▸ **Task directions**: Of all the entries below, retype only the lines from the one with "cache.lua, entity.lua, and" through the one with "- M.validate_metadata(bufnr) - Metadata", exactly as they appear.

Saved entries
+===+

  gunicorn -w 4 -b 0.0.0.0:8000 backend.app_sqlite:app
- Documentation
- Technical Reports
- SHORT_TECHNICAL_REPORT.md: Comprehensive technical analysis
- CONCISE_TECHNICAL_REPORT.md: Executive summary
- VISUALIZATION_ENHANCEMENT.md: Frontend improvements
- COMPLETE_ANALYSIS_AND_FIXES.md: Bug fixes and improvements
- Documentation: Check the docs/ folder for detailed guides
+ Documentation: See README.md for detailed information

+===+

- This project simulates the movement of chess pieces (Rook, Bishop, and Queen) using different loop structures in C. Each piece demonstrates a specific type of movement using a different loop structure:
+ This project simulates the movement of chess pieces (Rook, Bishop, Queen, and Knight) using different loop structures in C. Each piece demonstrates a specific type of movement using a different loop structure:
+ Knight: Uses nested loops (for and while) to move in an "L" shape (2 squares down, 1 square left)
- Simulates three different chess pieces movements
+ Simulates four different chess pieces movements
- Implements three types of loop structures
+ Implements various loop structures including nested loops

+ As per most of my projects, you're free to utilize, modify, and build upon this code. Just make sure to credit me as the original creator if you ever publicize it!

+===+

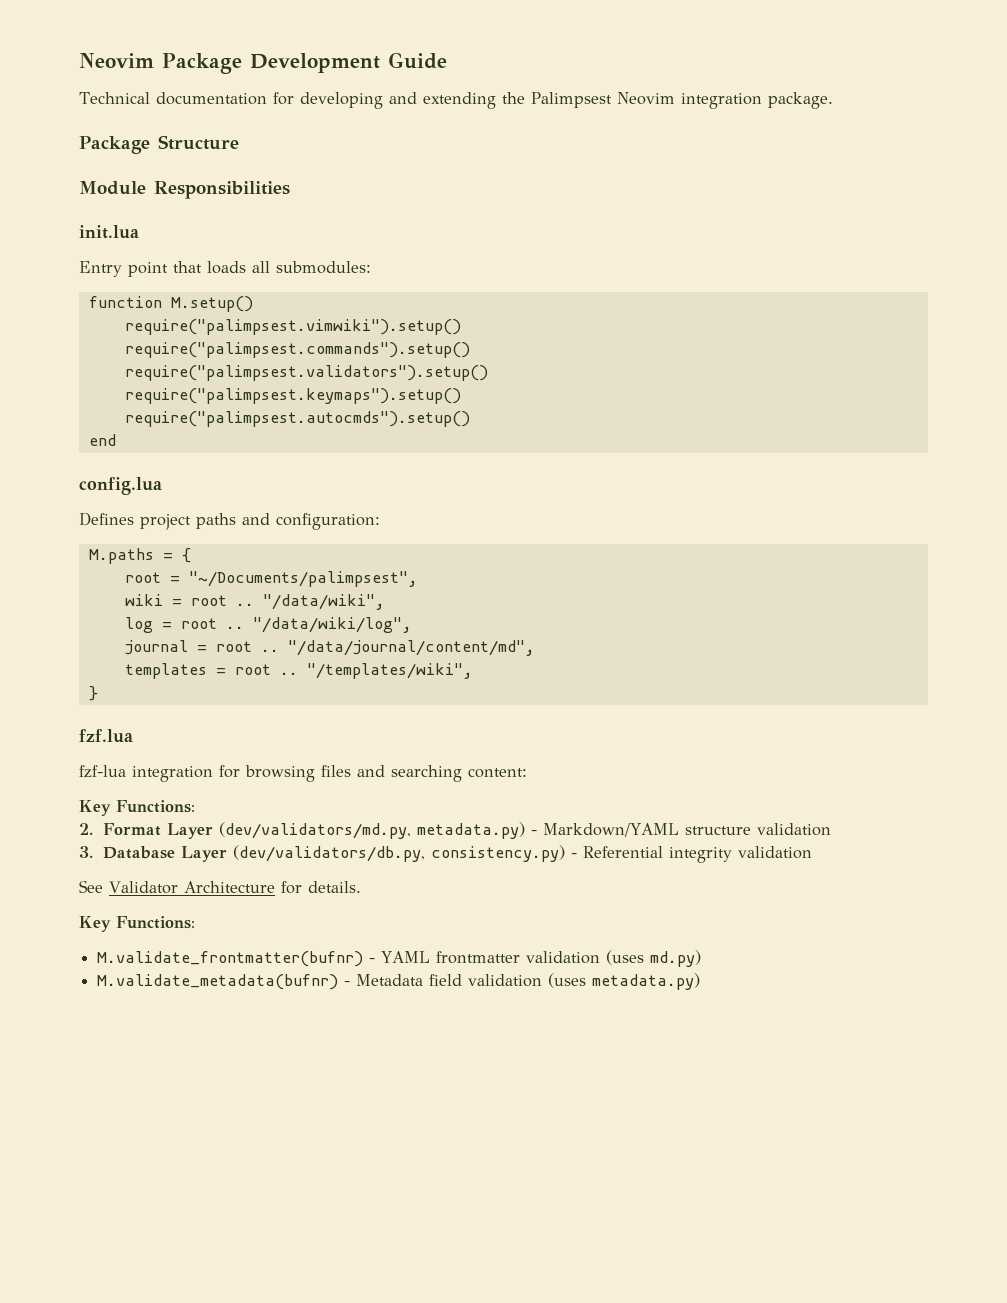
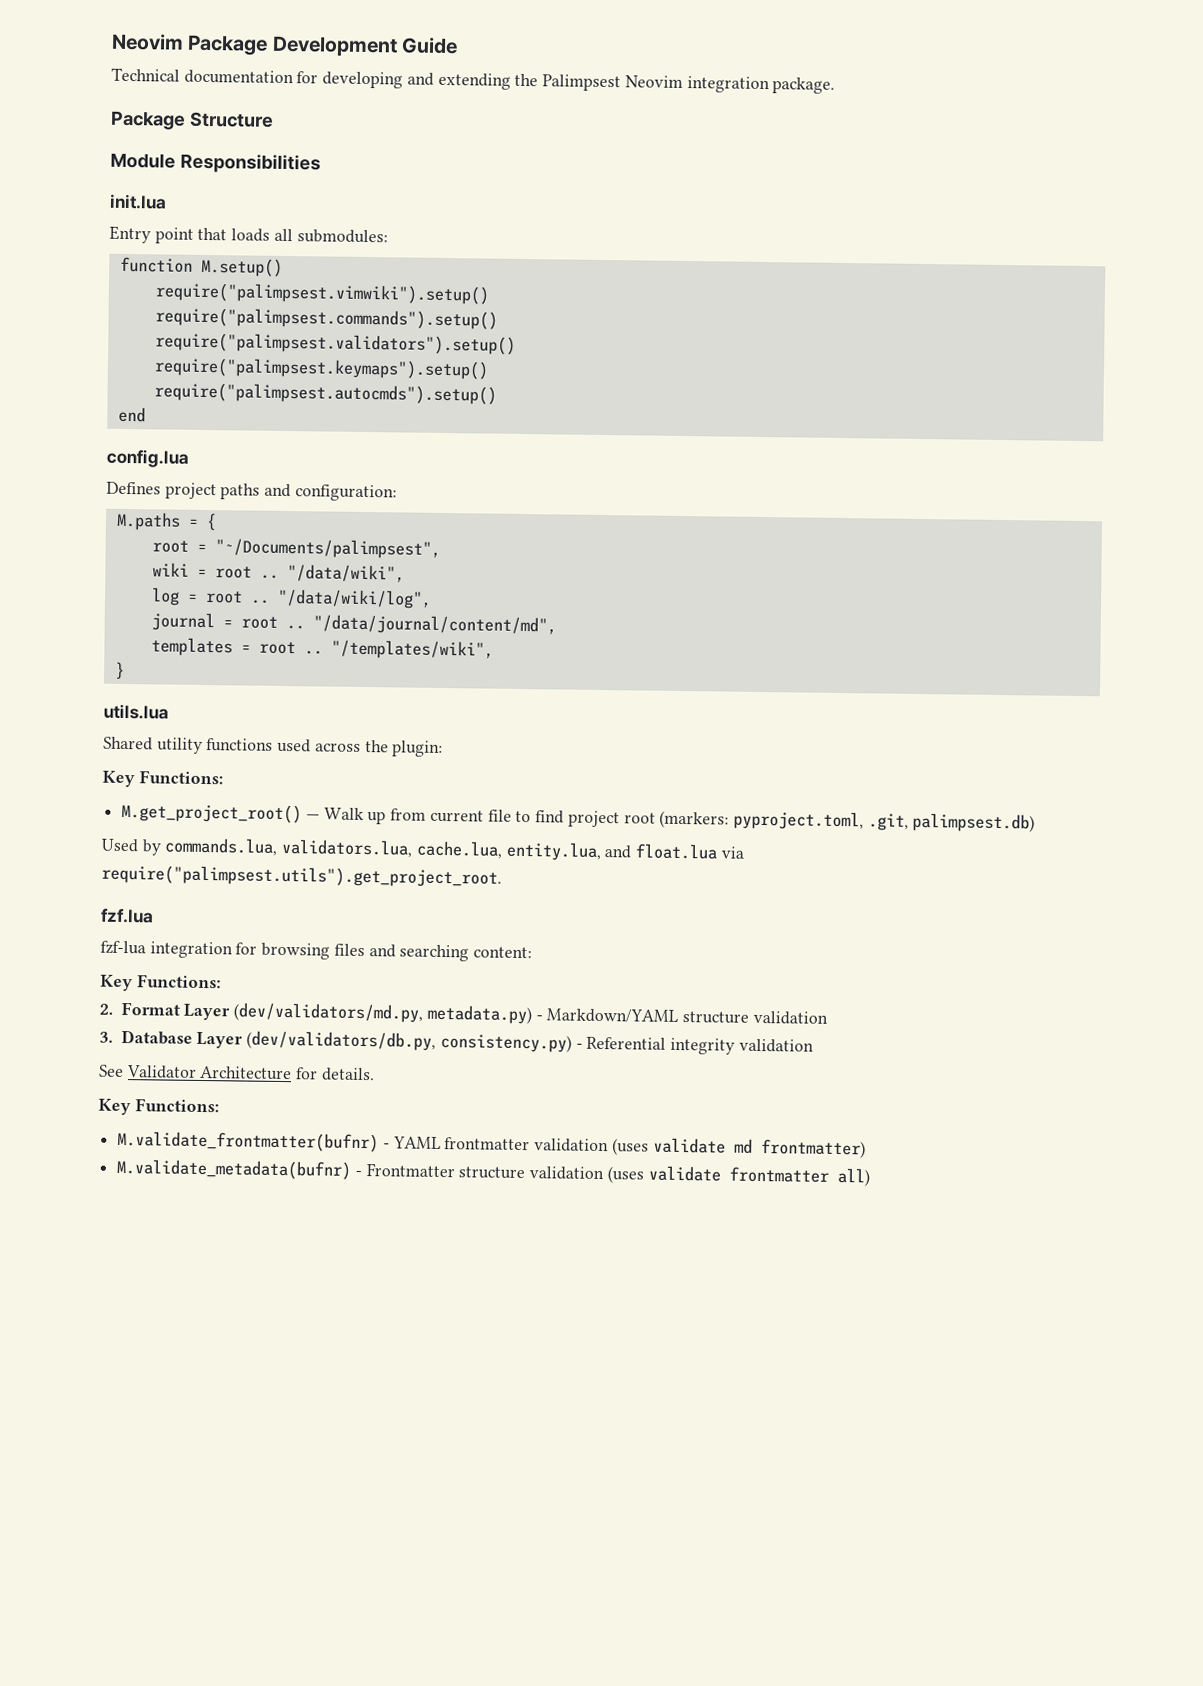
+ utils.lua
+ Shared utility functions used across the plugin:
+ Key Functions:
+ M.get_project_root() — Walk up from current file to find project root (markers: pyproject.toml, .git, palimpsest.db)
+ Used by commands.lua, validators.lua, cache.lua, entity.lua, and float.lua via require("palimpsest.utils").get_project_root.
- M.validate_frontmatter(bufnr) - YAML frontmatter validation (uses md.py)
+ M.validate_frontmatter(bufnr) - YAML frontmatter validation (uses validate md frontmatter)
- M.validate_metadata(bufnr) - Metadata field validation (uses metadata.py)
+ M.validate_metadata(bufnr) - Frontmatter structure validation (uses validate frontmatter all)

+===+

▸ **Reply to the exercise**:
+ Used by commands.lua, validators.lua, cache.lua, entity.lua, and float.lua via require("palimpsest.utils").get_project_root.
- M.validate_frontmatter(bufnr) - YAML frontmatter validation (uses md.py)
+ M.validate_frontmatter(bufnr) - YAML frontmatter validation (uses validate md frontmatter)
- M.validate_metadata(bufnr) - Metadata field validation (uses metadata.py)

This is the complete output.